Then I have a Node enum with two variants for internal and leaf nodes:

type BoxedNode<K, V> = Box<Node<K, V>>;

enum Node<K, V> {
    InternalNode {
        base: NodeBase<K, Box<Node<K, V>>>,
    },
    LeafNode {
        base: NodeBase<K, V>,
    },
}

This seemed promising, but then I can't implement methods specific to InternalNode or LeafNode. In this scenario, I don't really have distinct InternalNode or LeafNode types.

How I Would Do This in a Classic OO Language

In a classic OO language, I would have a Node class that is inherited by LeafNode and InternalNode classes. The InternalNode class would hold some sort of pointer to a Node.

My Question

How can I design a set of types that would simulate or replace an inheritance relationship in a way that is both efficient and idiomatic in Rust?

Thanks for any guidance!

2 Likes

I think it's likely you'll end up with additional fields that are specific to leaves and internal nodes. You could define structs for InternalNode and LeafNode (contained in each enum variant) and then implement specific methods for each struct. For common data/methods, you can embed NodeBase in each of these structs.


When accustomed to OOP it may be very tempting to try to automatically "inherit" NodeBase methods from the InternalNode and LeafNode structs.
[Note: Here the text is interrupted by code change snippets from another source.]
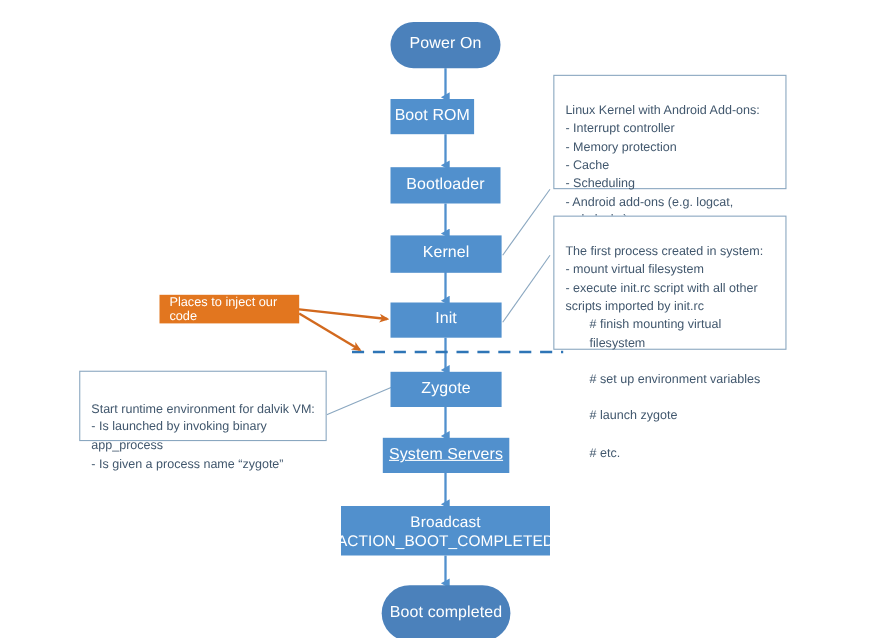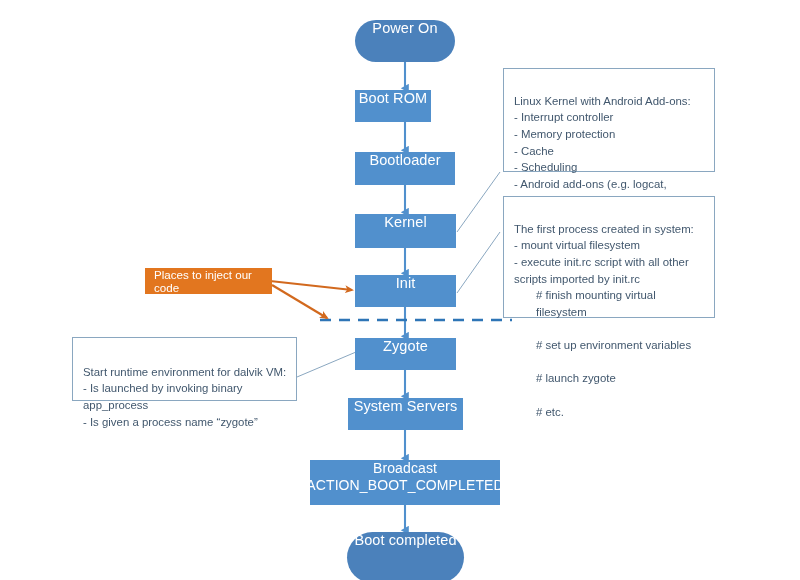--- a/index.html
+++ b/index.html
@@ -24,21 +24,21 @@
     position: absolute;
     left: 0; top: 0;
     width: 800px;
     height: 580px;
   }
   
   .node {
     position: absolute;
     box-sizing: border-box;
     display: flex;
-    align-items: flex-start;
+    align-items: center;
     justify-content: center;
     text-align: center;
     color: #ffffff;
     background: #5190cd;
     font-size: 14.5px;
     line-height: 1.18;
     letter-spacing: .1px;
     z-index: 3;
   }
   .node.terminator {
@@ -136,21 +136,21 @@
   </div>
 
   <div class="node" style="left:355px; top:275px; width:101px; height:32px;">
     <span>Init</span>
   </div>
 
   <div class="node" style="left:355px; top:338px; width:101px; height:32px;">
     <span>Zygote</span>
   </div>
 
-  <div class="node" style="left:348px; top:398px; width:115px; height:32px;">
+  <div class="node" style="left:348px; top:398px; width:115px; height:32px;text-decoration:underline;">
     <span>System Servers</span>
   </div>
 
   <div class="node wide" style="left:310px; top:460px; width:190px; height:45px; white-space:pre-line;">
     <span>Broadcast
 ACTION_BOOT_COMPLETED</span>
   </div>
 
   <div class="node terminator" style="left:347px; top:532px; width:117px; height:51px;">
     <span>Boot completed</span>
While it is possible to partially simulate this, I strongly recommend not trying to do this, especially while learning Rust, since simulating OOP is not idiomatic or well supported in Rust.

A very simple solution (although it may go against your OOP instincts) is to add base(&self) -> &NodeBase and base_mut(&mut self) -> &mut NodeBase methods to each of these structs instead, and possibly implement a common trait containing these methods. I suggest at least trying this before trying to force Rust to fit OOP patterns.

4 Likes

Hi, thanks for your answer.

I want to make sure I understand your suggestion. What you are proposing is that I have InternalNode and LeafNode structs that conains a node base and they would both have public methods exposing their NodeBase. Is that right? Is it a problem, that we are kind of leaking the implementatation?

My reflex would be to have passtrough methods in InternalNode and LeafNode for the BaseNode method, but I think this is exactly what you said I should avoid, right?

Thanks again.

  1. Collections are the first thing C++ programmers naturally try (it's the first thing I tried) because that's how C++ is taught: from the ground up. It's easier to learn Rust by first getting comfortable writing application-level code, then drilling down.

    Implementing data structures efficiently often involves dealing with allocation and uninitialized memory. Sometimes unsafe code is necessary or improves performance. But these are advanced topics in Rust.

  2. The standard library's BTreeMap is, if I'm reading this right, a B+ tree, and the source code and comments are interesting.

  3. I might try something like this (playground):

    use smallvec::SmallVec;
    
    struct Table<K, V> {
        entries: SmallVec<[(K, V); 8]>,
    }
    
    struct InteriorNode<K, V> {
        leftmost: Node<K, V>, // for keys less than children.entries[0].0
        children: Table<K, Node<K, V>>,
    }
    
    struct LeafNode<K, V> {
        data: Table<K, V>,
    }
    
    enum Node<K, V> {
        Interior(Box<InteriorNode<K, V>>),
        Leaf(Box<LeafNode<K, V>>),
    }
    
    pub struct BTreeMap<K, V> {
        root: Node<K, V>,
    }
    

    This does not leak the implementation.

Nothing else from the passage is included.